[Opening EXTRACTED DATA section]

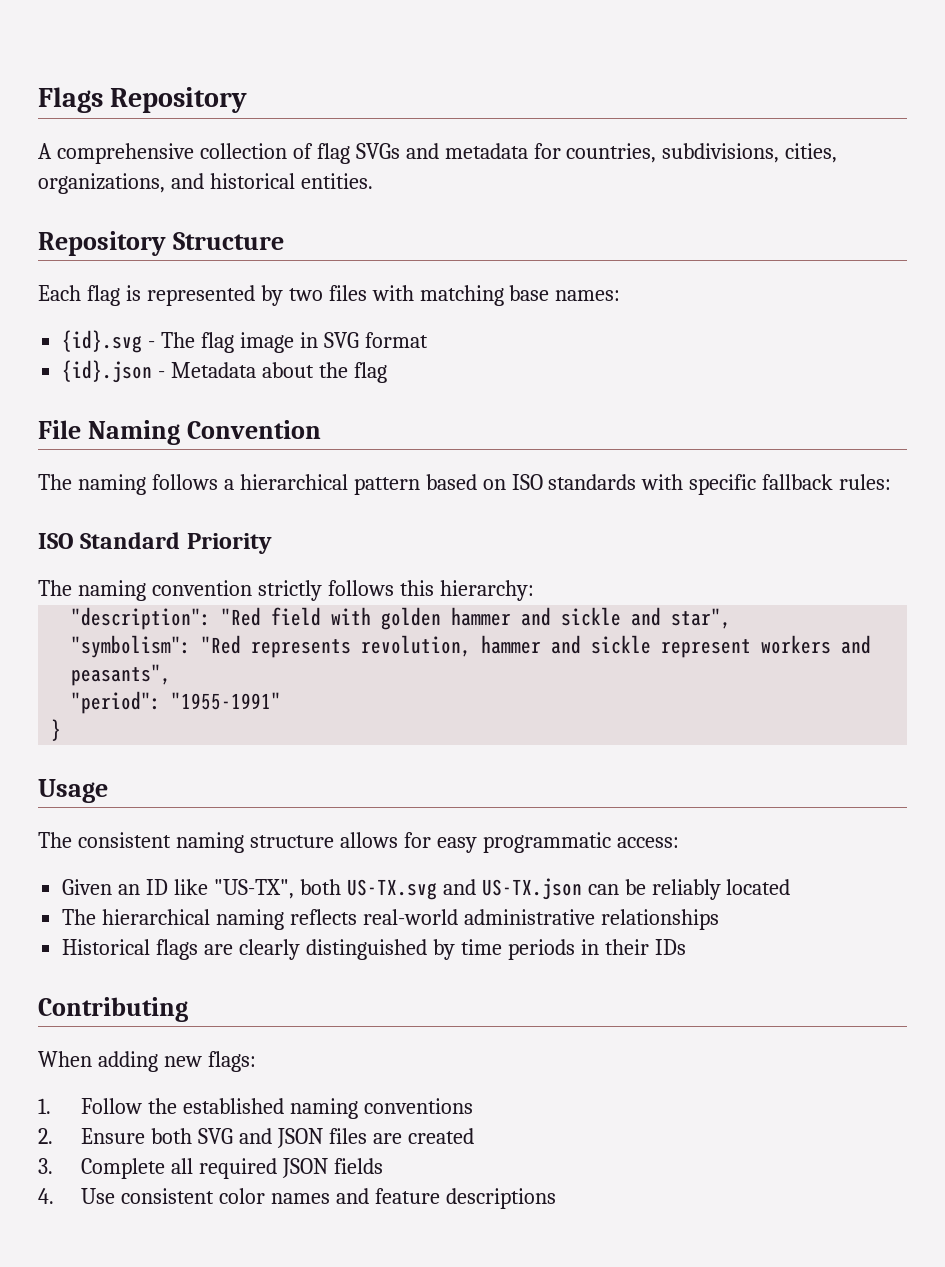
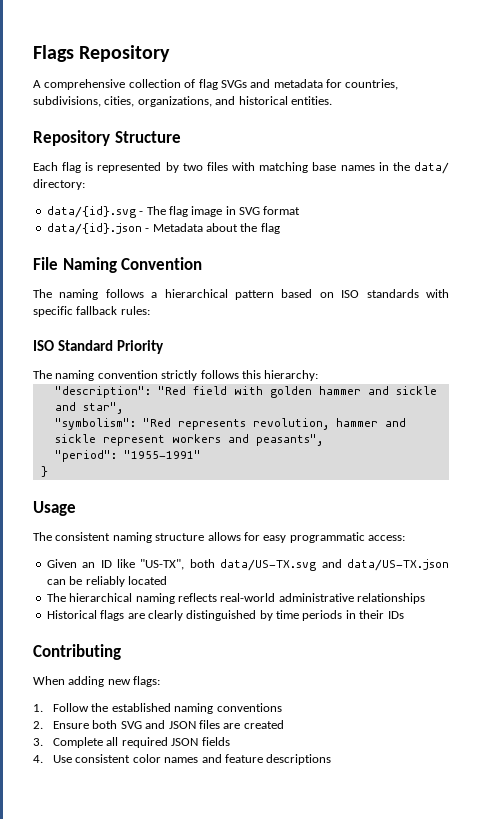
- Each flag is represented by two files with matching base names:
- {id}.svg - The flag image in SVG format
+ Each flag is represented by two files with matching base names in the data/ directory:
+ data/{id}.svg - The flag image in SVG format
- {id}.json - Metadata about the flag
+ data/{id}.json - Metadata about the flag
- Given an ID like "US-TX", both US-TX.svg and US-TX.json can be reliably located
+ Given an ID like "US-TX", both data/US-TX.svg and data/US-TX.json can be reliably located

[Closing EXTRACTED DATA section]
[Opening EXTRACTED DATA section]

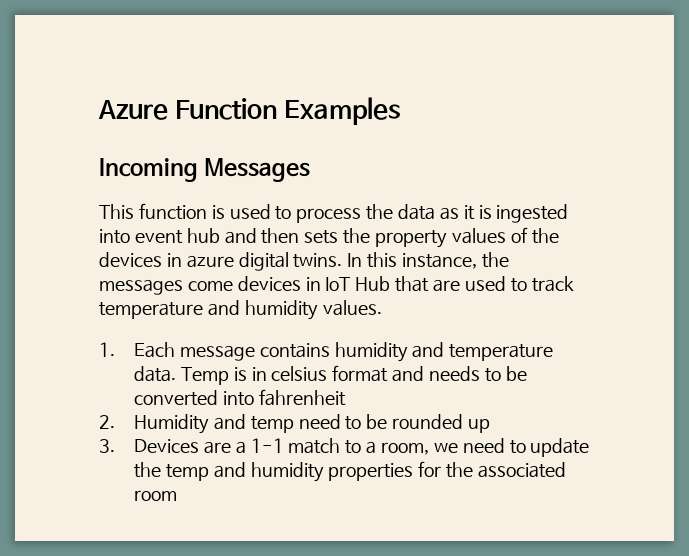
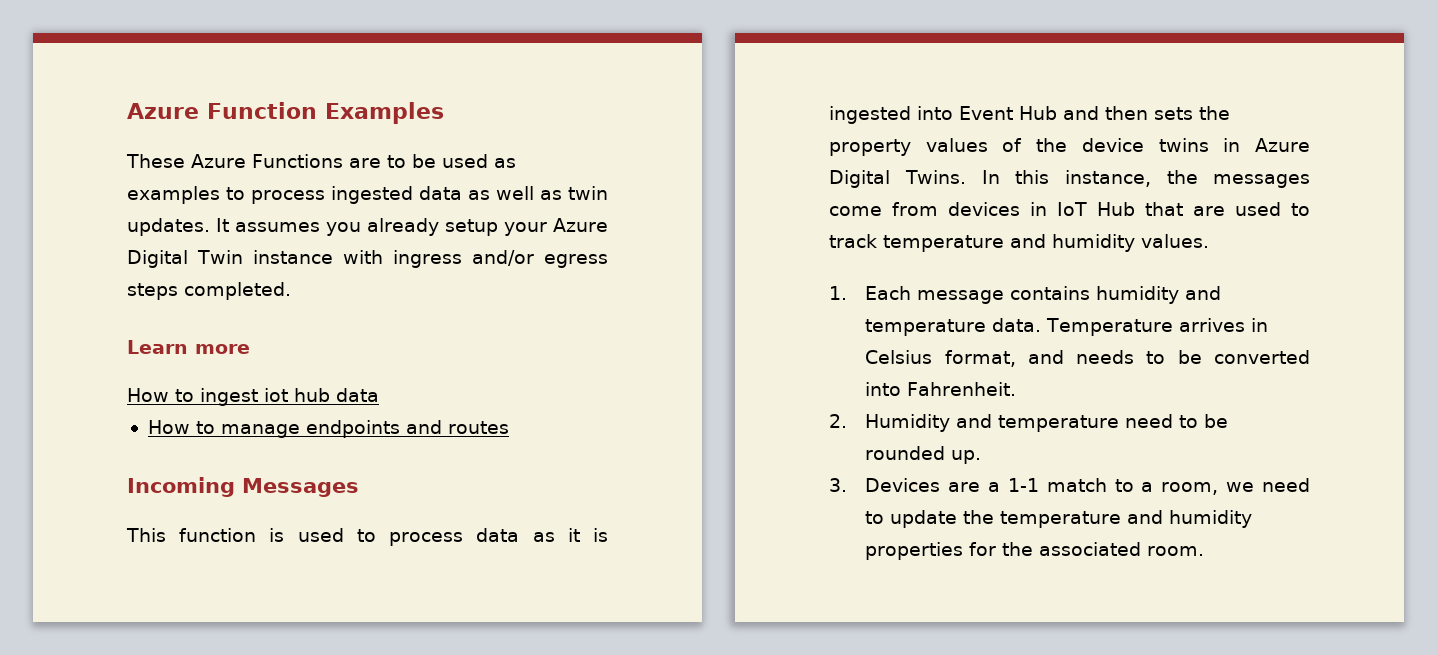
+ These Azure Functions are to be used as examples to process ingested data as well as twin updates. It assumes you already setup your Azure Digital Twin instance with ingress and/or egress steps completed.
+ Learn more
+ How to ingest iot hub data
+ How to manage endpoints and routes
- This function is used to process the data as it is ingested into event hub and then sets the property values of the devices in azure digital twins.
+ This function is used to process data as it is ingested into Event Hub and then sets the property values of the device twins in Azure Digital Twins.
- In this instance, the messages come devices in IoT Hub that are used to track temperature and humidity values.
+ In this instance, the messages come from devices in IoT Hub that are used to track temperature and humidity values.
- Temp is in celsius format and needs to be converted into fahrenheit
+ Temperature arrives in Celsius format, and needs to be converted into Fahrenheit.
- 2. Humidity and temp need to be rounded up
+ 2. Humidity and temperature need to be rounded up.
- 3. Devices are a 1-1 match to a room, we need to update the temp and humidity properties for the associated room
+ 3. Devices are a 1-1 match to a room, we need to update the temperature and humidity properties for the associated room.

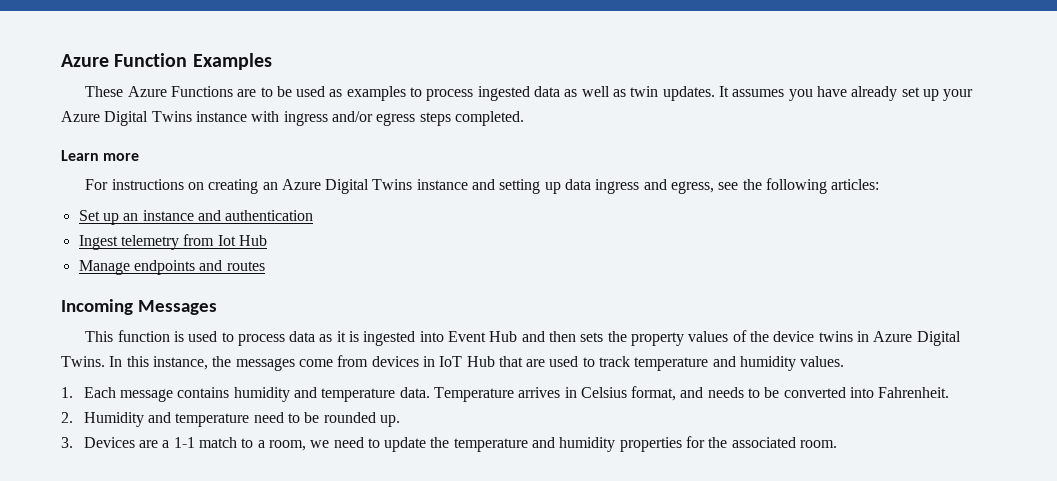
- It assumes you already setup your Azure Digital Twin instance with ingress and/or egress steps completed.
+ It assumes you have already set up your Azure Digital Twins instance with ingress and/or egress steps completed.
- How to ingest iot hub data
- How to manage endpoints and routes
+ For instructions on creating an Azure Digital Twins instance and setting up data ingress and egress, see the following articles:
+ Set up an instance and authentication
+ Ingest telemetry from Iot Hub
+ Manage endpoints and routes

[Closing EXTRACTED DATA section]

- **YOUR TASK**
Could you restate word for word the lines above from the one containing "- Each flag" through the one containing "data/US-TX.json can be reliably located", both included, and nothing else?

- **SOLUTION**
- Each flag is represented by two files with matching base names:
- {id}.svg - The flag image in SVG format
+ Each flag is represented by two files with matching base names in the data/ directory:
+ data/{id}.svg - The flag image in SVG format
- {id}.json - Metadata about the flag
+ data/{id}.json - Metadata about the flag
- Given an ID like "US-TX", both US-TX.svg and US-TX.json can be reliably located
+ Given an ID like "US-TX", both data/US-TX.svg and data/US-TX.json can be reliably located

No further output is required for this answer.